→ **TASK REQUIREMENTS**
Only the lines from the one containing "different projects at the same time." through the end of the material are to be echoed, each exactly as it appears.

→ **RECORDS SHOWN**
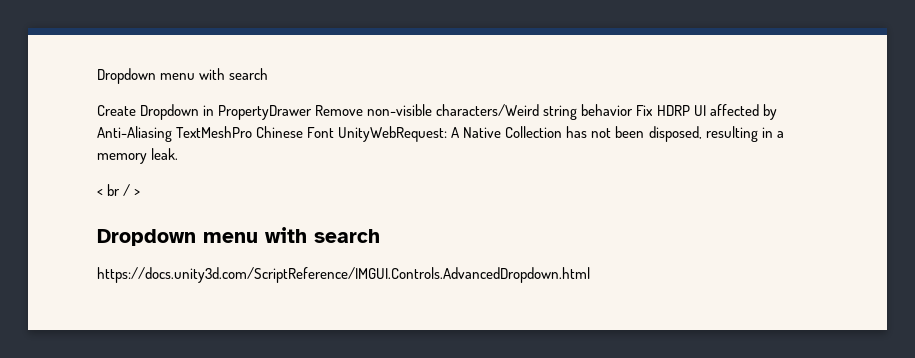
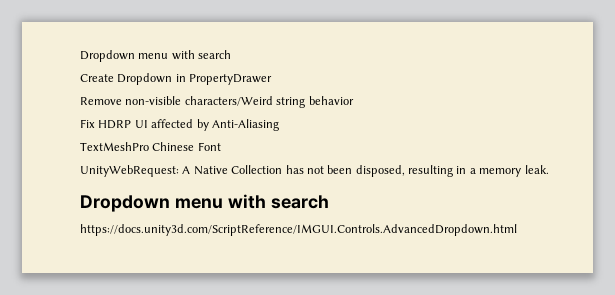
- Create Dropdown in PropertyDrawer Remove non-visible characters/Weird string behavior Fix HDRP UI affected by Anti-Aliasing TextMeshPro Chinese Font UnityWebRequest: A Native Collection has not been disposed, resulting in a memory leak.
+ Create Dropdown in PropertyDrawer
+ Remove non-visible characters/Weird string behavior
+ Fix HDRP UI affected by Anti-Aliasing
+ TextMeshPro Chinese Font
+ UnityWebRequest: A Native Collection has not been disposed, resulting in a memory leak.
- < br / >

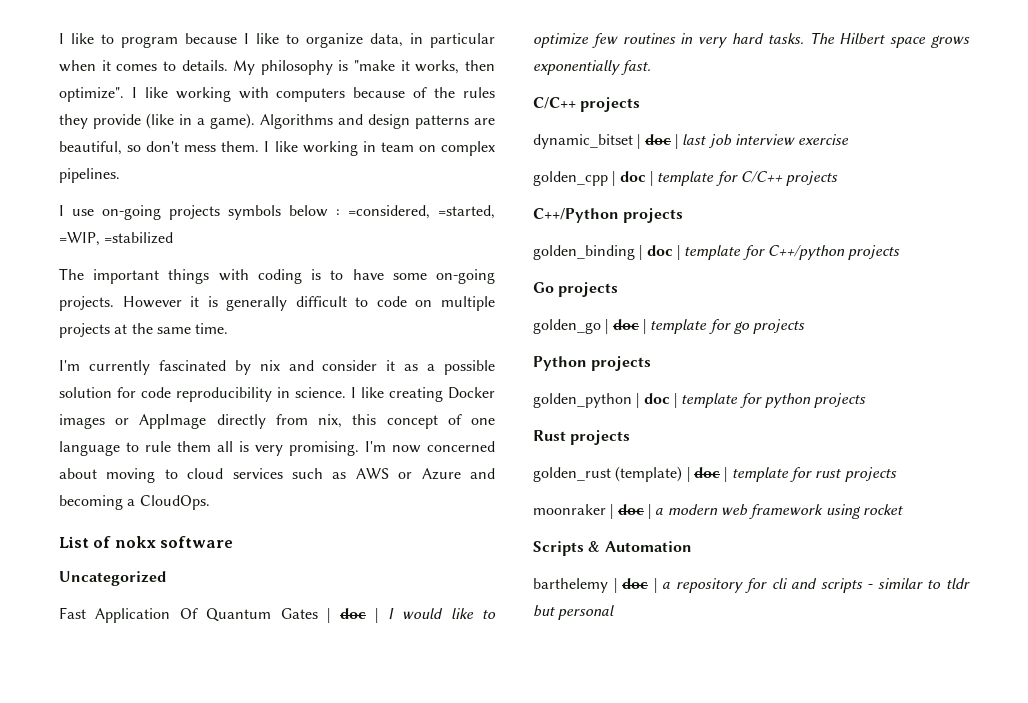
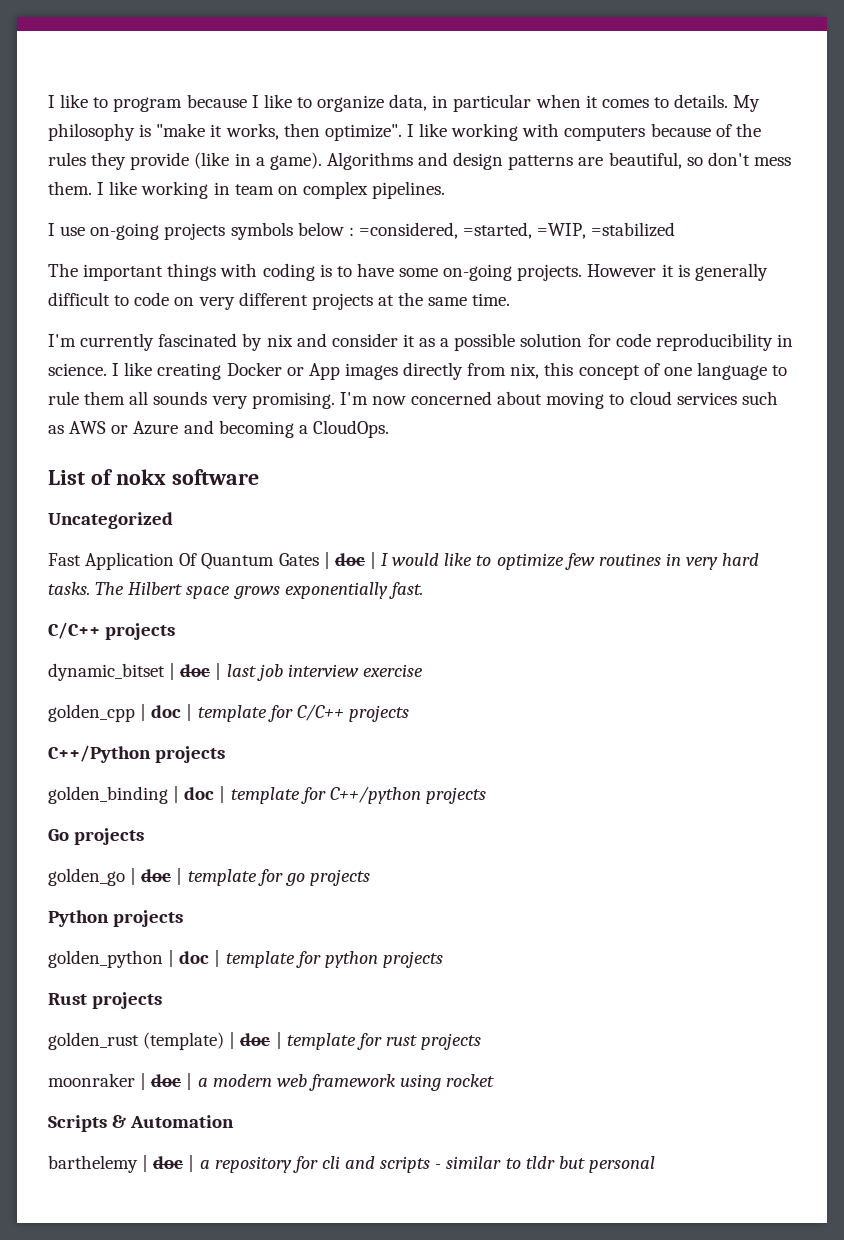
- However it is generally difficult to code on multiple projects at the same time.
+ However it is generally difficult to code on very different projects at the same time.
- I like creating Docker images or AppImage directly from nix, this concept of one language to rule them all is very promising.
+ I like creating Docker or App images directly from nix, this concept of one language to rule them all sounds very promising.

→ **SOLUTION TO THIS PROBLEM**
+ However it is generally difficult to code on very different projects at the same time.
- I like creating Docker images or AppImage directly from nix, this concept of one language to rule them all is very promising.
+ I like creating Docker or App images directly from nix, this concept of one language to rule them all sounds very promising.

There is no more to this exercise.